Pan coauthored the bill with state Senator Ben Allen as last winter’s measles outbreak— originating at California’s Disneyland—turned local vaccination rates into a national story. “Looking at the data, those of us in the public health realm had recognized we were vulnerable,” says Pan. “That became a real-life danger as measles spread across the state.”

And yet, the legislative move has been far from universally popular. After a series of threats against Pan, capitol security guards began accompanying him to hearings and votes on the bill. Within days of the governor’s signature, activists launched recall efforts aimed both at the senator’s seat and the legislation itself. (They failed to get enough signatures.)

SB 277 was Pan’s second foray into the world of vaccine legislation. As a state assemblyman— the first MD elected to California’s Democratic Caucus and the first pediatrician elected to the state’s legislature—he authored AB 2109, mandating a health care provider’s signature on exemption forms. “That law reduced the personal belief exemption [use] by 20 percent,” says the senator. “Once they had to go to the doctor to get the exemption, many just got the vaccination instead.”

Pan, who turned 50 this fall, was born two years after the measles vaccine was released. Vaccinations for pertussis and polio—the latter developed, of course, by a team led by Jonas Salk, an MD, during his tenure as director of Pitt’s Virus Research Laboratory—were already commonplace. By the time Pan started kindergarten, vaccines were also available for mumps and rubella.

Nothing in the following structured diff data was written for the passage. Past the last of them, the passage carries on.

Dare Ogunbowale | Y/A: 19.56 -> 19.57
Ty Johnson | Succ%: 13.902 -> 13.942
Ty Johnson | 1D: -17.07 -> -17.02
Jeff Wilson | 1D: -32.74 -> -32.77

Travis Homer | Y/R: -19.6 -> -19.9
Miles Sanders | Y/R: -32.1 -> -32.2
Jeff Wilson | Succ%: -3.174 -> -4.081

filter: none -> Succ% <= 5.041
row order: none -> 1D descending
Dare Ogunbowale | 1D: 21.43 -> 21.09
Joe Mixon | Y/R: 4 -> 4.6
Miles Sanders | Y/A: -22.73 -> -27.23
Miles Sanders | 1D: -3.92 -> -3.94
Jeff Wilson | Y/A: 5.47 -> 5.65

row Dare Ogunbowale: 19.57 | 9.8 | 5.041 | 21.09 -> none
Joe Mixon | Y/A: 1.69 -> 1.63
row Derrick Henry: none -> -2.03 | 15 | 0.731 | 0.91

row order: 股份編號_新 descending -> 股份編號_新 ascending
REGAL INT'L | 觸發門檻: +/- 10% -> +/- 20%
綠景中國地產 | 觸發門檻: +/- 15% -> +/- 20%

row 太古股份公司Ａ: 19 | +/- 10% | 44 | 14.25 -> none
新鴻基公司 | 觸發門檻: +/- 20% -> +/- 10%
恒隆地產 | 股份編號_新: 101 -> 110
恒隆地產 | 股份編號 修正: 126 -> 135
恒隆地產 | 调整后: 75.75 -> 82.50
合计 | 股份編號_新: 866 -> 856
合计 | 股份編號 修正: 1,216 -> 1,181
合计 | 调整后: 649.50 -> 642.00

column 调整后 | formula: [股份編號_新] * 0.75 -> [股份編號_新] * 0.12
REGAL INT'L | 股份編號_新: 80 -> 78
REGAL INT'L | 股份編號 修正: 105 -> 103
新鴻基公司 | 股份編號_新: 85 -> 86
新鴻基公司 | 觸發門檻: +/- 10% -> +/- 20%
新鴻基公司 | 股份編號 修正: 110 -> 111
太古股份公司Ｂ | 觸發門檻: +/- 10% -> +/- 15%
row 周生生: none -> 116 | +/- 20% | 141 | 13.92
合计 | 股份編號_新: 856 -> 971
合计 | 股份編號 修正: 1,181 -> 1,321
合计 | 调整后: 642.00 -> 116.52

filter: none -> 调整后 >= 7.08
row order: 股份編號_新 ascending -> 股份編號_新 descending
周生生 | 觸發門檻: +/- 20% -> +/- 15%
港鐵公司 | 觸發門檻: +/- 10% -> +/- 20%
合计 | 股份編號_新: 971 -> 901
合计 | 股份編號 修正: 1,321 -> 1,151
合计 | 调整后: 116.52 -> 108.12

When the aspiring physician arrived at Pitt in the 1980s, vaccines were so broadly deployed, faculty couldn’t imagine a resurgence of preventable childhood illnesses. In his microbiology course, recalls Pan, the textbook featured photos of a measles rash, but the professor— Julius Youngner, an ScD virologist instrumental in developing the polio vaccine, who’s now Distinguished Service Professor Emeritus in Pitt’s Department of Microbiology and Molecular Genetics—assured his students that, like polio, measles had been all but eradicated. “We were taught that unless we went on a mission outside the country,” Pan says, “we weren’t going to see some of these diseases.”

And yet in his fourth year of medical school, as a trainee with the U.S. Public Health Service, Pan came face-to-face with measles. It was January 1991, and Philadelphia was in the grips of an epidemic that originated in two religious communities whose members refused both vaccines and medical care. Throughout the course of six months, more than 1,000 people were infected and nine children died.

“It was horrible,” says Pan.

To make his case with fellow legislators this summer, Pan used FRED (Framework for Reconstructing Epidemiological Dynamics), a computational modeling tool from Pitt’s Graduate School of Public Health that simulates disease outbreaks and allows users to compare the potential severity of an outbreak depending on whether a city has an 80 percent vaccination rate versus a 95 percent vaccination rate. “I’d pull up a colleague’s city and say, Here’s what will happen in your city, in your county. Watch the dots,” says Pan.

“It was a great way to illustrate at a very direct level what would happen if we didn’t get our immunization rates up.”